Verso la metà dell’estate il generale Ludendorff , essendo oramai giunto a meno di cento chilometri dalla capitale francese, scagliò l’ultima e decisiva offensiva impegnando tutti gli uomini a disposizione appoggiati da una possente artiglieria. I primi in linea a fronteggiare il nemico, che disponeva di forze nettamente superiori, furono proprio gli Italiani. La linea fu salvata resistendo agli attacchi per ben diciannove volte. Le truppe, agli ordini del generale Albricci, risposero con coraggio, con totale sprezzo del pericolo e portarono anche sette contrattacchi per scoraggiare il nemico dilagante. Nella regione di Champagne ove avvennero le battaglie, alla fine si contarono cinquemila morti e almeno altrettanti feriti. Una carneficina, di cui tuttora ci si può rendere conto visitando il cimitero militare di Bligny.

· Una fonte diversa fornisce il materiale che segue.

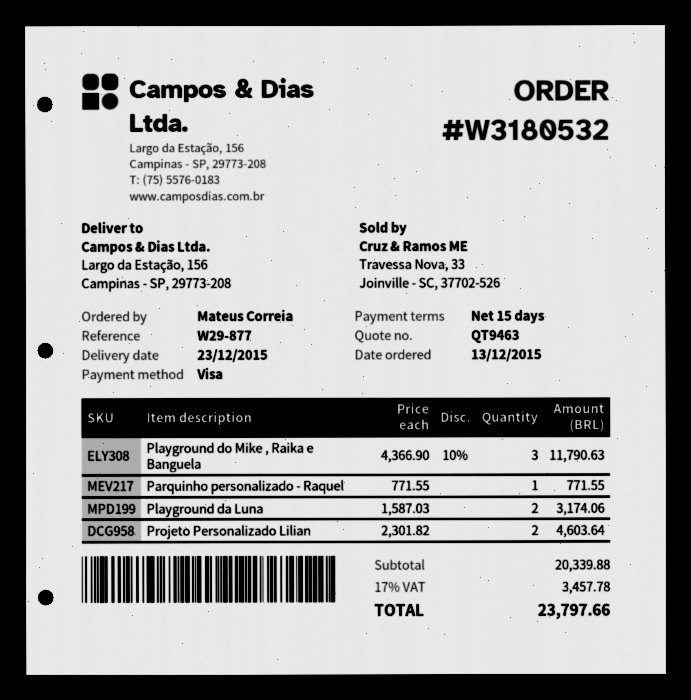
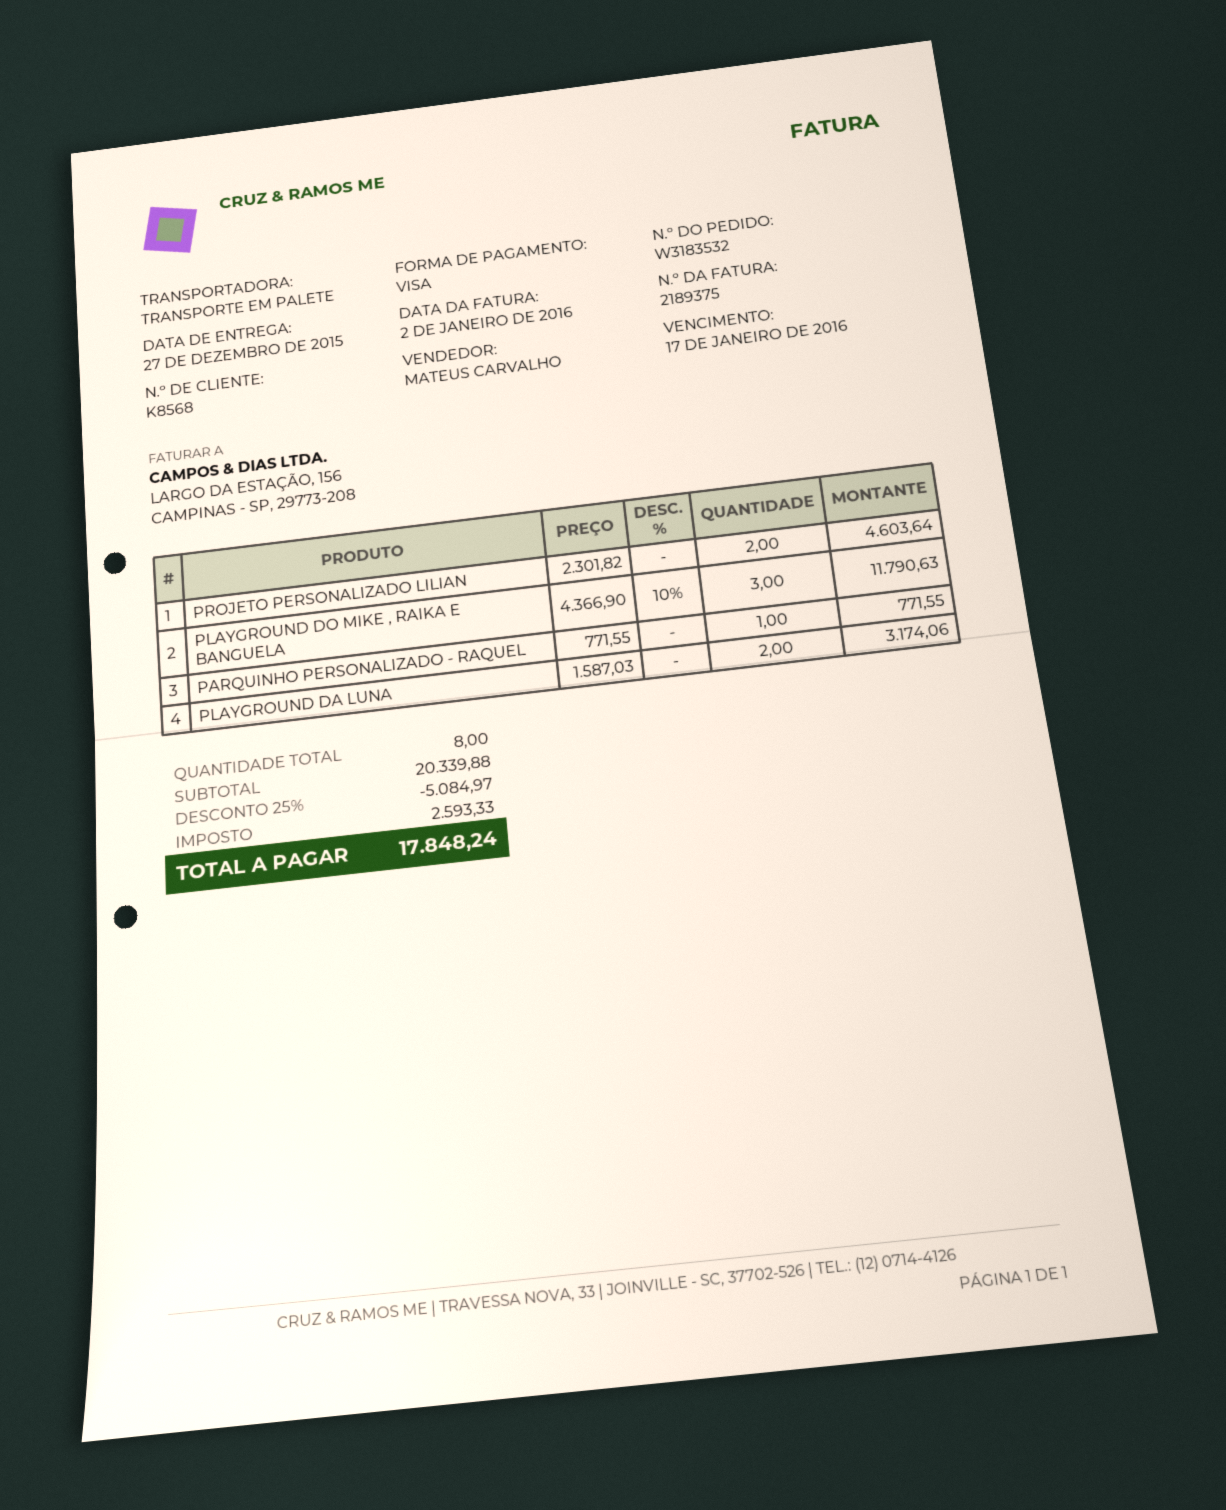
order number: W3180532 -> W3183532
delivery date: 2015-12-23 -> 2015-12-27
discount: none -> 25% = 5084.97
tax: 3457.78 -> 2593.33
total: 23797.66 -> 17848.24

Pierre Milza, storico francese, racconta il significativo caso di un soldato italiano che ha combattuto al fianco dell’ esercito francese. Lazare Ponticelli, morto il 20 gennaio 2008 a 110 anni, ha ricevuto i funerali di Stato a Parigi, in presenza dell’allora presidente Nicolas Sarkozy e di Jacques Chirac. Ponticelli era nato nel 1897 a Bettola, un villaggio dell’Appennino emiliano che aveva abbandonato per emigrare in Francia. Arruolatosi a sedici anni come volontario nella Legione straniera, nel 1915 transitò nell’ esercito italiano e combattè fino al termine del conflitto come alpino. Tornato in Francia , in occasione del conferimento della Legion d’Onore, rifiutò una futura tumulazione al Pantheon dicendo “Non è giusto farmi questo onore, non per me, ma per tutti quelli che sono morti prima di me”.
E’ emblematico che la Francia , immemore del nostro “aiuto” , abbia reso onore al modesto ed eroico rappresentante italiano quale “ultimo superstite” dei veterani francesi della Grande Guerra.